There are many antenatal tests that can be carried out during pregnancy which will offer reassurance to the parents. They involve monitoring the health of the mother and the baby throughout the pregnancy until the birth. As well assessing both the health of the mother and the unborn baby antenatal screening tests also detect any diseases which may affect the foetus or even any diseases which may cause complication with the baby once they are born. It is also important for these antenatal tests to take place as unborn babies are more at risk from developing diseases because they rely on their mother for protection as their immune systems are weak. Any problems that may occur during labour, before and after the birth of the baby as a result of a disease may be helped by these screening tests to solve any potential problems. Factors which could possibly increase the risk of an abnormality within the pregnancy include the age of the mother and her medical history as well as a family history of genetic conditions.
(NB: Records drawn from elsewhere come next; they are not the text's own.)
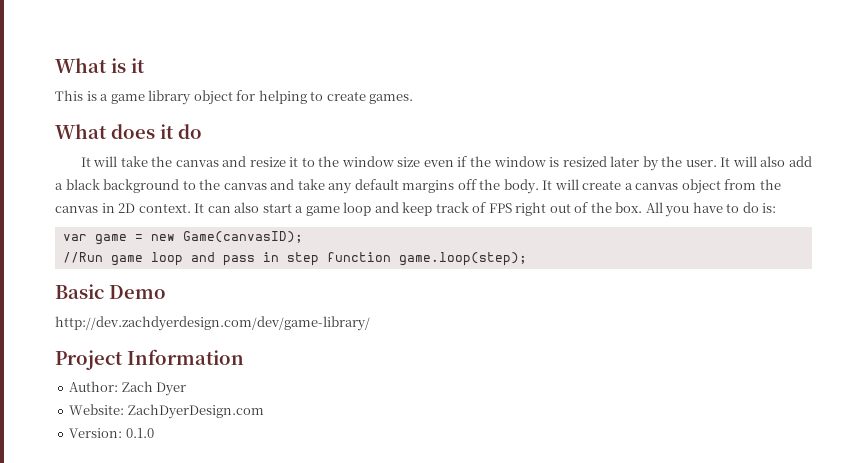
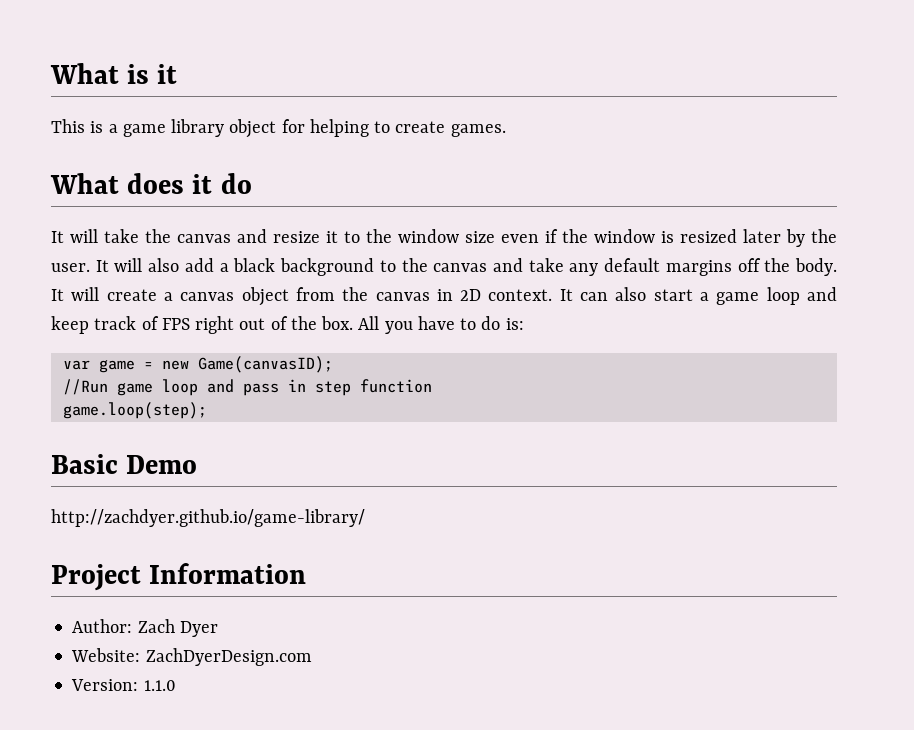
- //Run game loop and pass in step function game.loop(step);
+ //Run game loop and pass in step function
+ game.loop(step);
- http://dev.zachdyerdesign.com/dev/game-library/
+ http://zachdyer.github.io/game-library/
- Version: 0.1.0
+ Version: 1.1.0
The two main types of antenatal screening tests which detect abnormalities or problems with the foetus include amniocentesis and blood tests. An amniocentesis test is carried out to detect genetic disorders which include muscular dystrophy, haemophilia and sickle cell disorders. Blood tests are done to check for anaemia, spina bifida and blood groupings. Below are the previous main tests that are carried out during the pregnancy and the methods used.
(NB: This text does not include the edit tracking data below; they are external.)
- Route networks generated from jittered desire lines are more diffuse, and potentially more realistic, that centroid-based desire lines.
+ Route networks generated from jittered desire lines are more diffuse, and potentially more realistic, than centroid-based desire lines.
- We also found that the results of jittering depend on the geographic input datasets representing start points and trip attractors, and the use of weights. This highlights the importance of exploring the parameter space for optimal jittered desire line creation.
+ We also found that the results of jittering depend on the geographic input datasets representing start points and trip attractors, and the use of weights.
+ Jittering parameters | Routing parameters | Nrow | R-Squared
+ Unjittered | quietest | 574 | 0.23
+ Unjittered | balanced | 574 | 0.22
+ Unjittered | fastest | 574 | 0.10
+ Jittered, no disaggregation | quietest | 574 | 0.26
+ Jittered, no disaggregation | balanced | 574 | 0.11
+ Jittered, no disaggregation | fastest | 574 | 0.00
An amniocentesis test is carried out during a woman’s pregnancy. The aim of the test is to provide doctors with information concerned with the development of the foetus. The test shows whether the foetus has developed or could develop any abnormalities or serious health conditions such as diseases. A test such as amniocentesis is normally only offered to woman who appears to show signs of risk for their baby to develop or already have developed any abnormalities or a serious condition. An amniocentesis test is usually carried out between 15 and 20 weeks of the pregnancy. An ultrasound scan is used to locate the foetus position by using sound waves to make a picture of the foetus in the uterus on a TV screen. A hollow needle is then gently put in through the belly and used to withdraw amniotic fluid from the amniotic sac that surrounds the foetus in the womb is took. If the foetus moves too close to the needle while the doctor is trying to withdraw the fluid it will be taken out and the doctor will try the same procedure again in a different place. The amount and size of the chromosomes in the fluid are then thoroughly examined and tested for a number of conditions such muscular dystrophy, haemophilia and sickle cell disorders or any other abnormalities during the baby’s growth.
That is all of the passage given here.